* Work instruction *
Restate the entries word for word and skip every image.

(Saved entries)
##############################

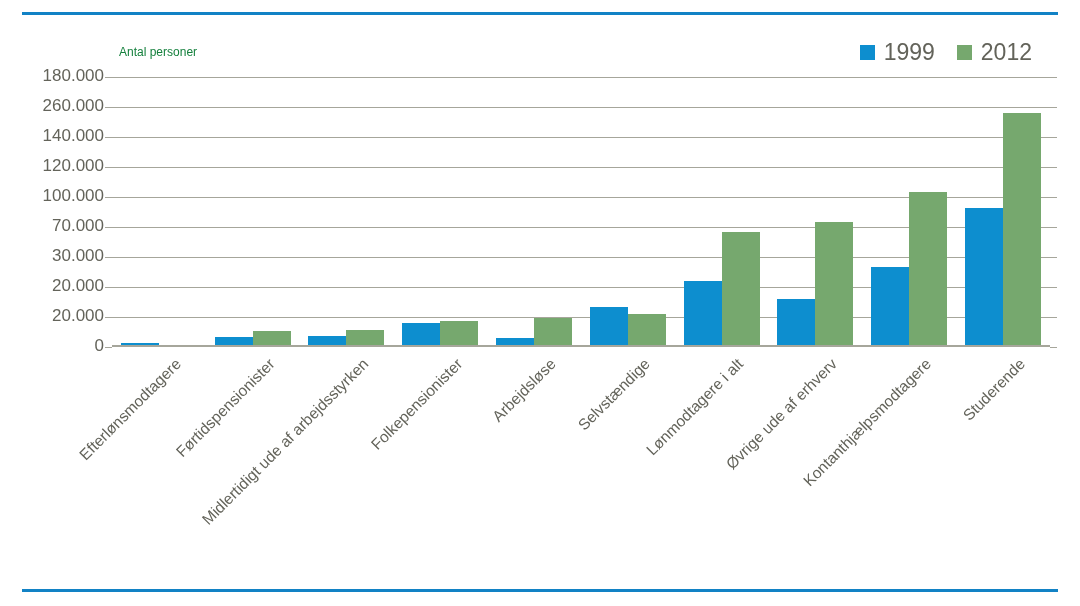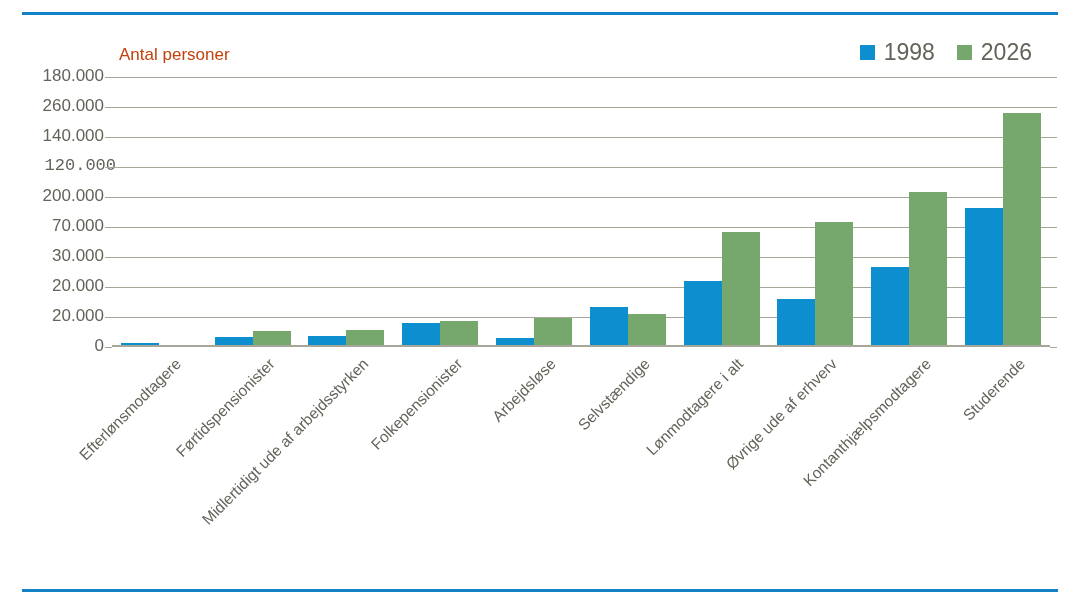--- a/index.html
+++ b/index.html
@@ -100,8 +100,8 @@
     position: absolute;
     left: 119px;
     top: 45px;
-    font-size: 17px;
-    color: #c2410c;
+    font-size: 12px;
+    color: #15803d;
     white-space: nowrap;
   }
 

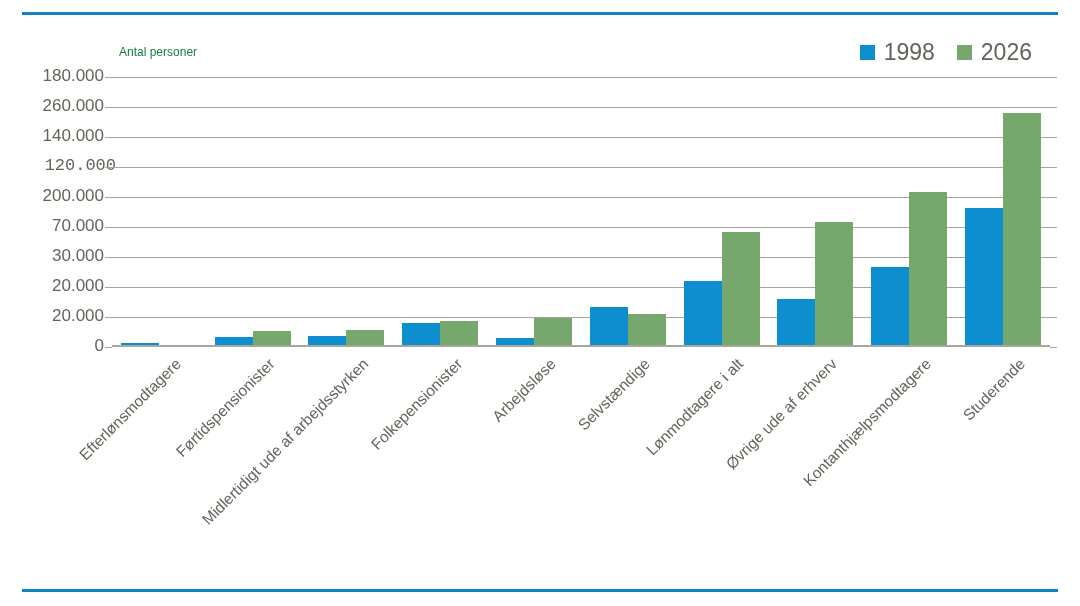--- a/index.html
+++ b/index.html
@@ -169,7 +169,7 @@
   <div id="legend">
       <div class="legend-item">
         <span class="legend-swatch" style="background: rgb(13, 142, 207);"></span>
-        <span class="legend-text">1998</span>
+        <span class="legend-text">1999</span>
       </div>
       <div class="legend-item">
         <span class="legend-swatch" style="background: rgb(118, 168, 110);"></span>

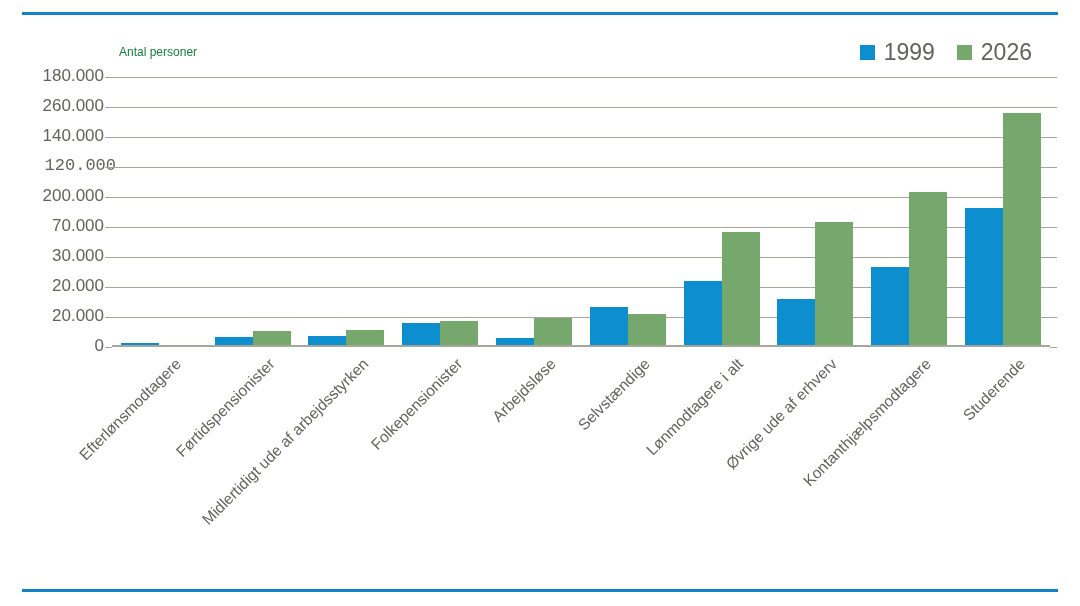--- a/index.html
+++ b/index.html
@@ -173,7 +173,7 @@
       </div>
       <div class="legend-item">
         <span class="legend-swatch" style="background: rgb(118, 168, 110);"></span>
-        <span class="legend-text">2026</span>
+        <span class="legend-text">2012</span>
       </div>
     </div>
 

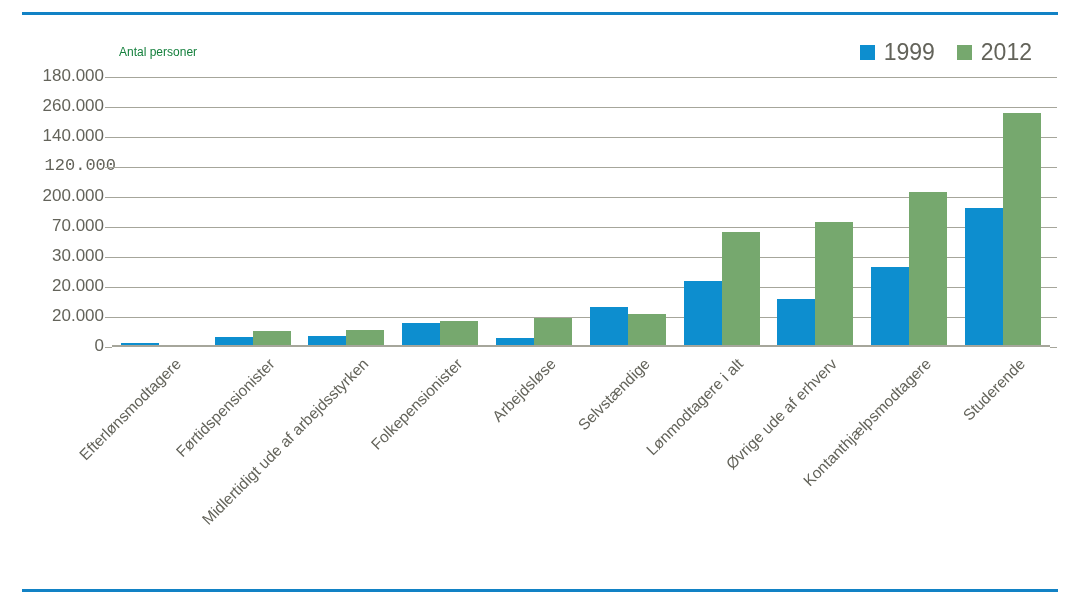--- a/index.html
+++ b/index.html
@@ -181,7 +181,7 @@
       <div class="ylabel" style="left: 12px; right: auto; top: 66px;">180.000</div>
       <div class="ylabel" style="left: 12px; right: auto; top: 96px;">260.000</div>
       <div class="ylabel" style="left: 12px; right: auto; top: 126px;">140.000</div>
-      <div class="ylabel" style="left: 24px; right: auto; top: 156px; font-family: Liberation Mono, monospace;">120.000</div>
+      <div class="ylabel" style="left: 12px; right: auto; top: 156px;">120.000</div>
       <div class="ylabel" style="left: 12px; right: auto; top: 186px;">200.000</div>
       <div class="ylabel" style="left: 12px; right: auto; top: 216px;">70.000</div>
       <div class="ylabel" style="left: 12px; right: auto; top: 246px;">30.000</div>

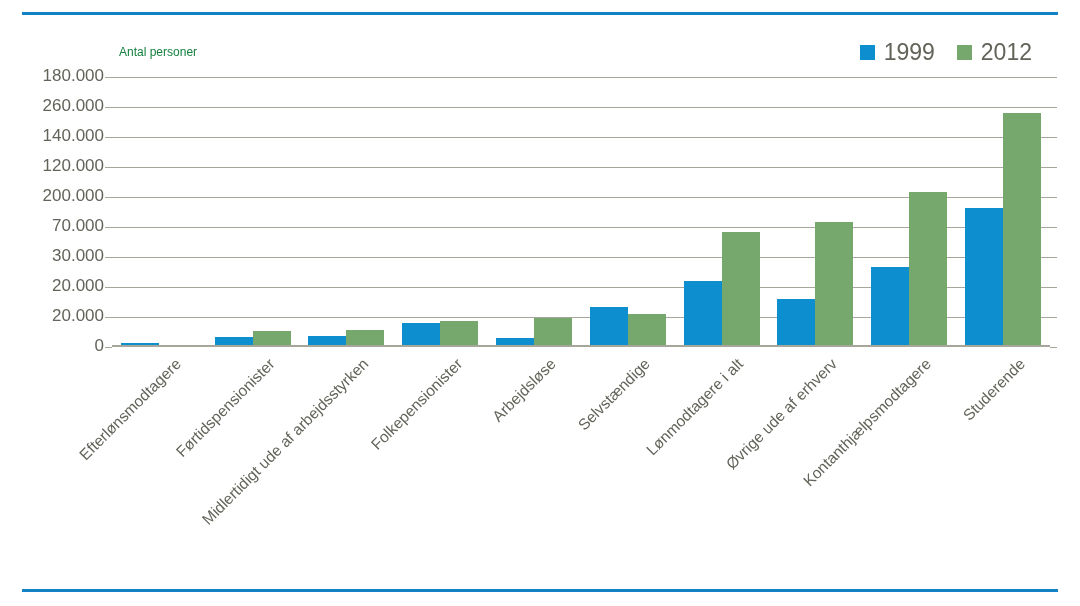--- a/index.html
+++ b/index.html
@@ -182,7 +182,7 @@
       <div class="ylabel" style="left: 12px; right: auto; top: 96px;">260.000</div>
       <div class="ylabel" style="left: 12px; right: auto; top: 126px;">140.000</div>
       <div class="ylabel" style="left: 12px; right: auto; top: 156px;">120.000</div>
-      <div class="ylabel" style="left: 12px; right: auto; top: 186px;">200.000</div>
+      <div class="ylabel" style="left: 12px; right: auto; top: 186px;">100.000</div>
       <div class="ylabel" style="left: 12px; right: auto; top: 216px;">70.000</div>
       <div class="ylabel" style="left: 12px; right: auto; top: 246px;">30.000</div>
       <div class="ylabel" style="left: 12px; right: auto; top: 276px;">20.000</div>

##############################

* Problem solution *
--- a/index.html
+++ b/index.html
@@ -100,8 +100,8 @@
     position: absolute;
     left: 119px;
     top: 45px;
-    font-size: 17px;
-    color: #c2410c;
+    font-size: 12px;
+    color: #15803d;
     white-space: nowrap;
   }
 

--- a/index.html
+++ b/index.html
@@ -169,7 +169,7 @@
   <div id="legend">
       <div class="legend-item">
         <span class="legend-swatch" style="background: rgb(13, 142, 207);"></span>
-        <span class="legend-text">1998</span>
+        <span class="legend-text">1999</span>
       </div>
       <div class="legend-item">
         <span class="legend-swatch" style="background: rgb(118, 168, 110);"></span>

--- a/index.html
+++ b/index.html
@@ -173,7 +173,7 @@
       </div>
       <div class="legend-item">
         <span class="legend-swatch" style="background: rgb(118, 168, 110);"></span>
-        <span class="legend-text">2026</span>
+        <span class="legend-text">2012</span>
       </div>
     </div>
 

--- a/index.html
+++ b/index.html
@@ -181,7 +181,7 @@
       <div class="ylabel" style="left: 12px; right: auto; top: 66px;">180.000</div>
       <div class="ylabel" style="left: 12px; right: auto; top: 96px;">260.000</div>
       <div class="ylabel" style="left: 12px; right: auto; top: 126px;">140.000</div>
-      <div class="ylabel" style="left: 24px; right: auto; top: 156px; font-family: Liberation Mono, monospace;">120.000</div>
+      <div class="ylabel" style="left: 12px; right: auto; top: 156px;">120.000</div>
       <div class="ylabel" style="left: 12px; right: auto; top: 186px;">200.000</div>
       <div class="ylabel" style="left: 12px; right: auto; top: 216px;">70.000</div>
       <div class="ylabel" style="left: 12px; right: auto; top: 246px;">30.000</div>

--- a/index.html
+++ b/index.html
@@ -182,7 +182,7 @@
       <div class="ylabel" style="left: 12px; right: auto; top: 96px;">260.000</div>
       <div class="ylabel" style="left: 12px; right: auto; top: 126px;">140.000</div>
       <div class="ylabel" style="left: 12px; right: auto; top: 156px;">120.000</div>
-      <div class="ylabel" style="left: 12px; right: auto; top: 186px;">200.000</div>
+      <div class="ylabel" style="left: 12px; right: auto; top: 186px;">100.000</div>
       <div class="ylabel" style="left: 12px; right: auto; top: 216px;">70.000</div>
       <div class="ylabel" style="left: 12px; right: auto; top: 246px;">30.000</div>
       <div class="ylabel" style="left: 12px; right: auto; top: 276px;">20.000</div>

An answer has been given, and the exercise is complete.